### PROBLEM
Without the pictures, copy all of the data exactly.

____ RAW DATA

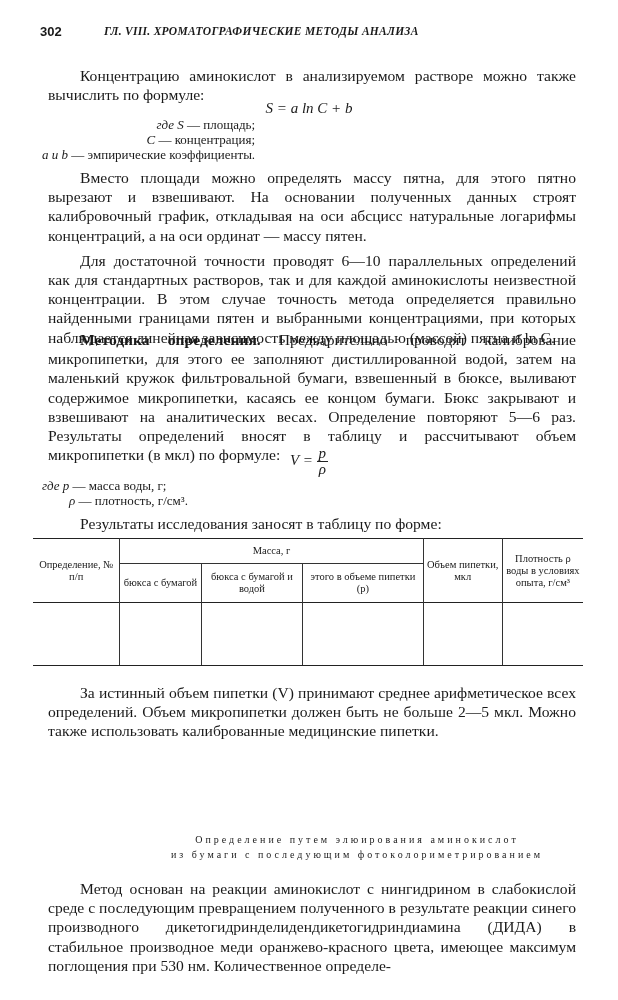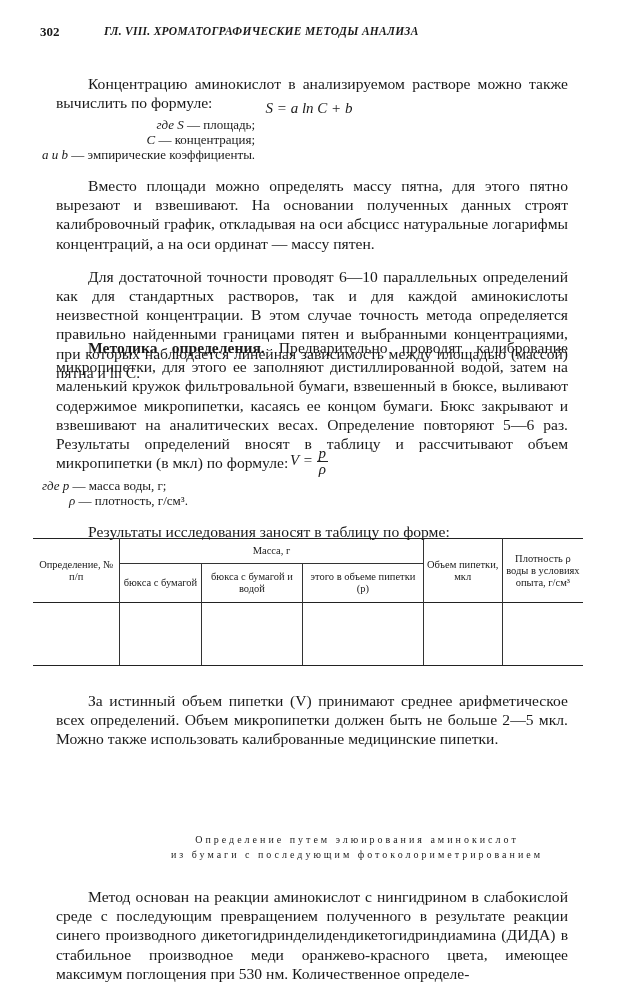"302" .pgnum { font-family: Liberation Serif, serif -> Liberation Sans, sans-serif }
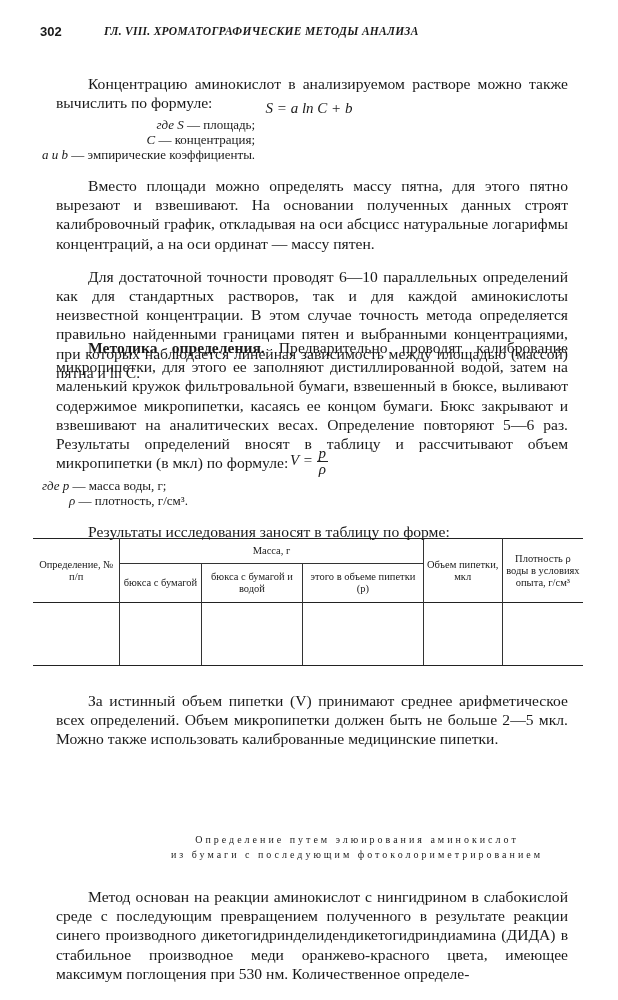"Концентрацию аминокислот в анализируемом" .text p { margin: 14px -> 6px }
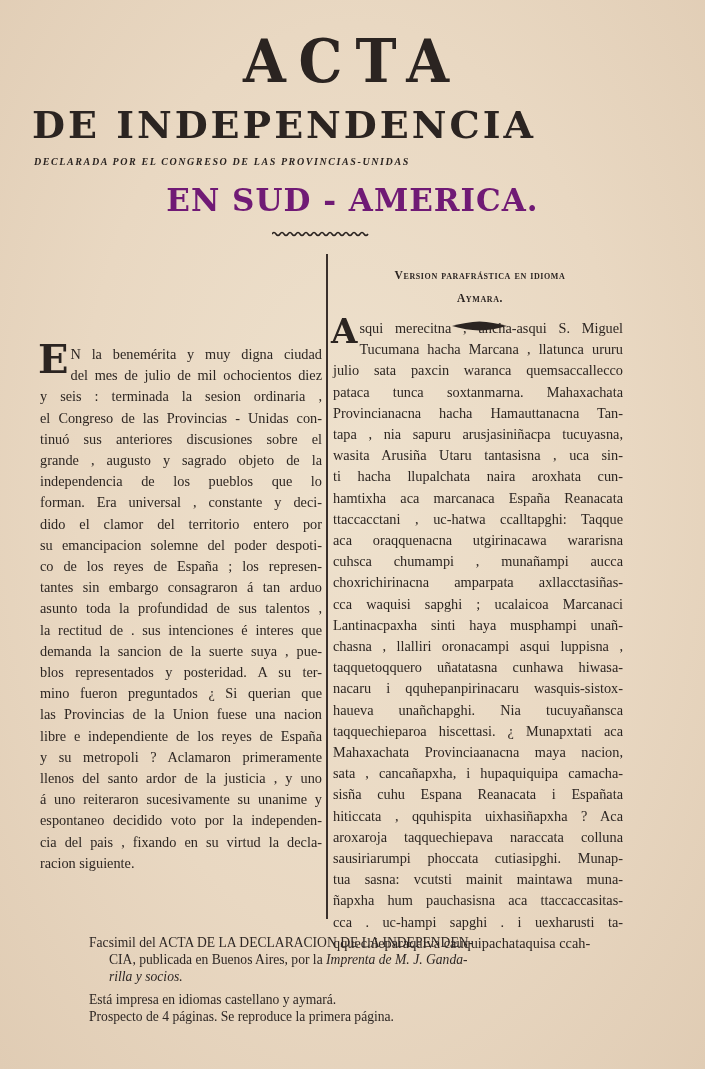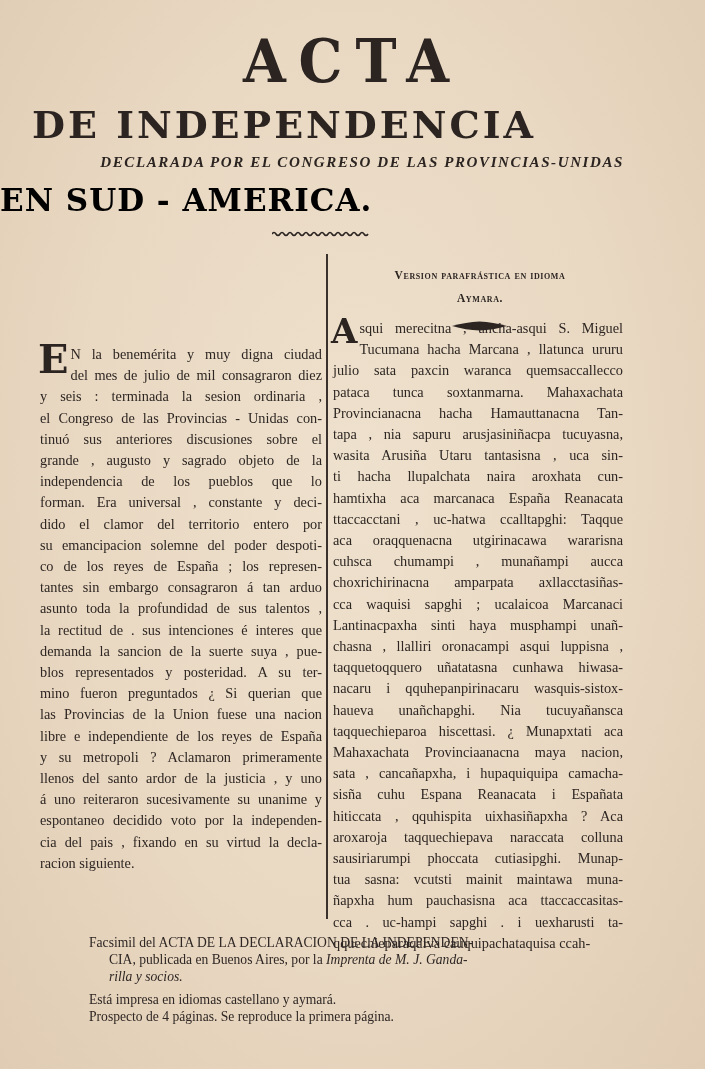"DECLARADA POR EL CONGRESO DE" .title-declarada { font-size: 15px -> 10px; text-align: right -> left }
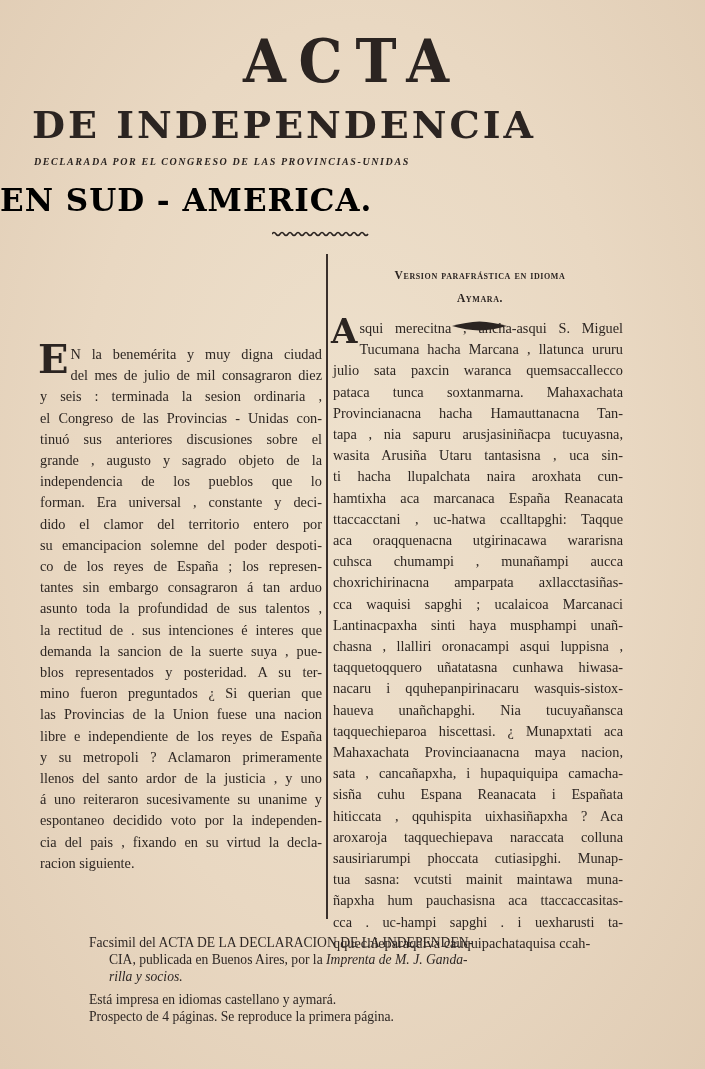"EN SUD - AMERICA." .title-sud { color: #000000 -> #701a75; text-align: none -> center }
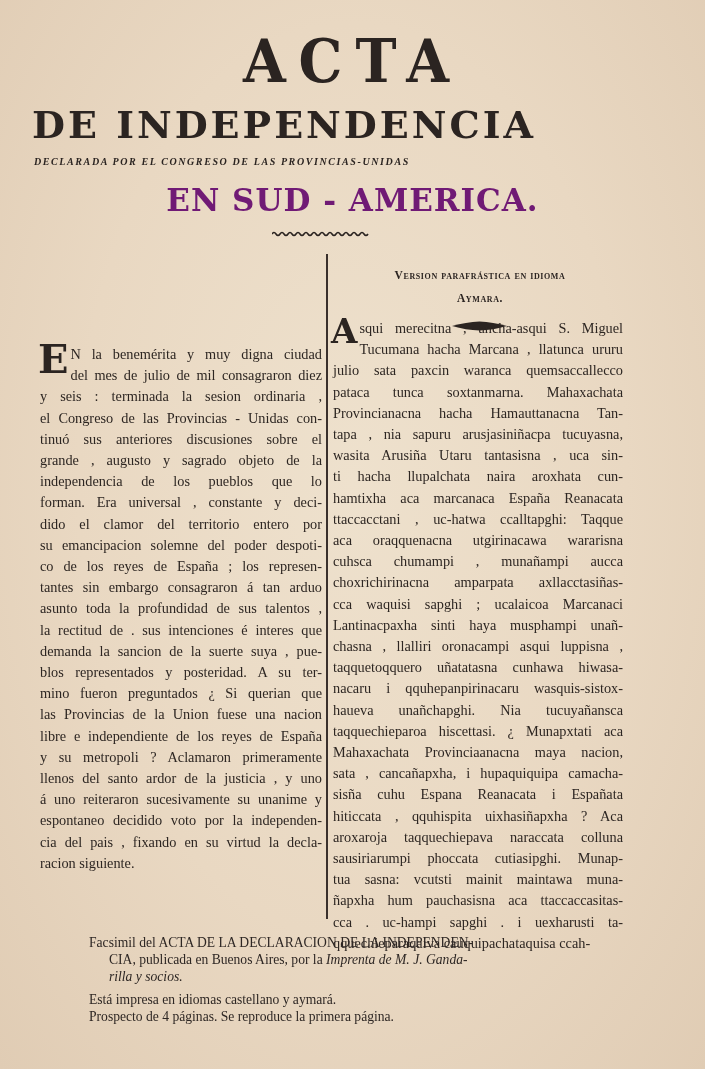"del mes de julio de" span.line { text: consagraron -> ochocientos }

________

### ANSWER SPACE
"302" .pgnum { font-family: Liberation Serif, serif -> Liberation Sans, sans-serif }
"Концентрацию аминокислот в анализируемом" .text p { margin: 14px -> 6px }
"DECLARADA POR EL CONGRESO DE" .title-declarada { font-size: 15px -> 10px; text-align: right -> left }
"EN SUD - AMERICA." .title-sud { color: #000000 -> #701a75; text-align: none -> center }
"del mes de julio de" span.line { text: consagraron -> ochocientos }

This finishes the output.